What you will do
Set down exactly the lines of the listing below, please, beginning with the first and ending with the line that holds "tax: 22.60 -> 24.66".
== Segment start ==
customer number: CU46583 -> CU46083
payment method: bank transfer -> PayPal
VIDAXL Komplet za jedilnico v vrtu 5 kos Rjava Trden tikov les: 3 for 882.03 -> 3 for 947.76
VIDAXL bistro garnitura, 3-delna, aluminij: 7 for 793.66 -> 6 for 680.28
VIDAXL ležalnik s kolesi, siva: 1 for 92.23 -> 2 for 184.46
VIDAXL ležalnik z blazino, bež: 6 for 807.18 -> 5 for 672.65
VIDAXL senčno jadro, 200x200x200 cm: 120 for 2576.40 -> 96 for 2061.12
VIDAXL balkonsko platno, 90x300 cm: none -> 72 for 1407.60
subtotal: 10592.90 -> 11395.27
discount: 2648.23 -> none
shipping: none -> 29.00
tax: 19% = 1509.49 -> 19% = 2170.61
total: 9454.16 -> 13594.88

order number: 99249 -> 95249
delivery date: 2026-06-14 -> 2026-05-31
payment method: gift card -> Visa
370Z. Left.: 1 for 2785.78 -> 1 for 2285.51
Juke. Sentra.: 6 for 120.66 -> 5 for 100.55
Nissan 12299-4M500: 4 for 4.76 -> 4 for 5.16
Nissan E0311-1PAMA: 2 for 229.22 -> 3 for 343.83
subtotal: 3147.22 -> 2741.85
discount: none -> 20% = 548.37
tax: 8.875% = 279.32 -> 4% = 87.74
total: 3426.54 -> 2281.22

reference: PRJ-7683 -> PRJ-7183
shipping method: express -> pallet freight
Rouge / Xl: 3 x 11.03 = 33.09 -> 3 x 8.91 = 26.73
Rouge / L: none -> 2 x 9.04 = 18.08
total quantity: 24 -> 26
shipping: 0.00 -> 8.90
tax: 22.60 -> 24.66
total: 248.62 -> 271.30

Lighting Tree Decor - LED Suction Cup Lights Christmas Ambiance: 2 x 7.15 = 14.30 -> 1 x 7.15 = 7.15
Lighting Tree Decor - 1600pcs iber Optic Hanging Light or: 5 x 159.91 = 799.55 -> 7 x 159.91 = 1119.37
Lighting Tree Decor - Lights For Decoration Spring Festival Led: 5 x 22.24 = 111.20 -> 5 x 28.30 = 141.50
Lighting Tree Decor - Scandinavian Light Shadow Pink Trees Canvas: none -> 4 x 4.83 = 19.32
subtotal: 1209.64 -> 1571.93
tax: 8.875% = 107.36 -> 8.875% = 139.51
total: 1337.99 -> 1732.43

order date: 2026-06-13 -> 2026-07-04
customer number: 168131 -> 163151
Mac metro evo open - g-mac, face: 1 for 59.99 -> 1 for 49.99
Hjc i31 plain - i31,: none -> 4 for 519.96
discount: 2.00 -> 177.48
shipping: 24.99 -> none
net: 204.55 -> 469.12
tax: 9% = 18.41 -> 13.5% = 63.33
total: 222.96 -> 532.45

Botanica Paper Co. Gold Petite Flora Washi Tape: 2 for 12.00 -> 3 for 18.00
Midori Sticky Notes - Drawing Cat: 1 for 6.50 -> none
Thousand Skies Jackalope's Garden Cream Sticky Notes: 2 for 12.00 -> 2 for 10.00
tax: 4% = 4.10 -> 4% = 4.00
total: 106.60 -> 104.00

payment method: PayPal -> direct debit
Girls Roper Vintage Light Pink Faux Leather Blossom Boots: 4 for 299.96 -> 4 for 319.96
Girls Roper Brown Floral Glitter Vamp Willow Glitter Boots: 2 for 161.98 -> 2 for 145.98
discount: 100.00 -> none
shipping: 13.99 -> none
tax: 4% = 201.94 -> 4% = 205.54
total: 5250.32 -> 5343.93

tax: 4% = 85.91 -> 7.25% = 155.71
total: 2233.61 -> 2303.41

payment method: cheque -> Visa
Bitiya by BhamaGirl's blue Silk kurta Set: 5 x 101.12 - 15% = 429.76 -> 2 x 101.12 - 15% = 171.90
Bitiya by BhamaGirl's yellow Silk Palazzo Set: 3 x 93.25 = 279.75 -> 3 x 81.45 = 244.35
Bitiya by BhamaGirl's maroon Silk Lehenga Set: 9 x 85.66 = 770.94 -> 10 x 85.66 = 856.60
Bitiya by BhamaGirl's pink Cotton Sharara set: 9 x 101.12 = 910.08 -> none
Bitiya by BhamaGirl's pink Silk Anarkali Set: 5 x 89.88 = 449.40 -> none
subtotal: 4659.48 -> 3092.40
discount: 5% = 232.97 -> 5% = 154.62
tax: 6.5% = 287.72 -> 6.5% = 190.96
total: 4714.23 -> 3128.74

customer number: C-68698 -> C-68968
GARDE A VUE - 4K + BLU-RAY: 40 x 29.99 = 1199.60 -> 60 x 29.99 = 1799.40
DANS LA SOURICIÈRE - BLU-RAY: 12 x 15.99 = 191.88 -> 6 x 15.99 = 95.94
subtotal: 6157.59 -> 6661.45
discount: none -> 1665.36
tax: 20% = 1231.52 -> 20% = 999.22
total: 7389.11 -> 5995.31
== Segment end ==
Solution to this exercise
customer number: CU46583 -> CU46083
payment method: bank transfer -> PayPal
VIDAXL Komplet za jedilnico v vrtu 5 kos Rjava Trden tikov les: 3 for 882.03 -> 3 for 947.76
VIDAXL bistro garnitura, 3-delna, aluminij: 7 for 793.66 -> 6 for 680.28
VIDAXL ležalnik s kolesi, siva: 1 for 92.23 -> 2 for 184.46
VIDAXL ležalnik z blazino, bež: 6 for 807.18 -> 5 for 672.65
VIDAXL senčno jadro, 200x200x200 cm: 120 for 2576.40 -> 96 for 2061.12
VIDAXL balkonsko platno, 90x300 cm: none -> 72 for 1407.60
subtotal: 10592.90 -> 11395.27
discount: 2648.23 -> none
shipping: none -> 29.00
tax: 19% = 1509.49 -> 19% = 2170.61
total: 9454.16 -> 13594.88

order number: 99249 -> 95249
delivery date: 2026-06-14 -> 2026-05-31
payment method: gift card -> Visa
370Z. Left.: 1 for 2785.78 -> 1 for 2285.51
Juke. Sentra.: 6 for 120.66 -> 5 for 100.55
Nissan 12299-4M500: 4 for 4.76 -> 4 for 5.16
Nissan E0311-1PAMA: 2 for 229.22 -> 3 for 343.83
subtotal: 3147.22 -> 2741.85
discount: none -> 20% = 548.37
tax: 8.875% = 279.32 -> 4% = 87.74
total: 3426.54 -> 2281.22

reference: PRJ-7683 -> PRJ-7183
shipping method: express -> pallet freight
Rouge / Xl: 3 x 11.03 = 33.09 -> 3 x 8.91 = 26.73
Rouge / L: none -> 2 x 9.04 = 18.08
total quantity: 24 -> 26
shipping: 0.00 -> 8.90
tax: 22.60 -> 24.66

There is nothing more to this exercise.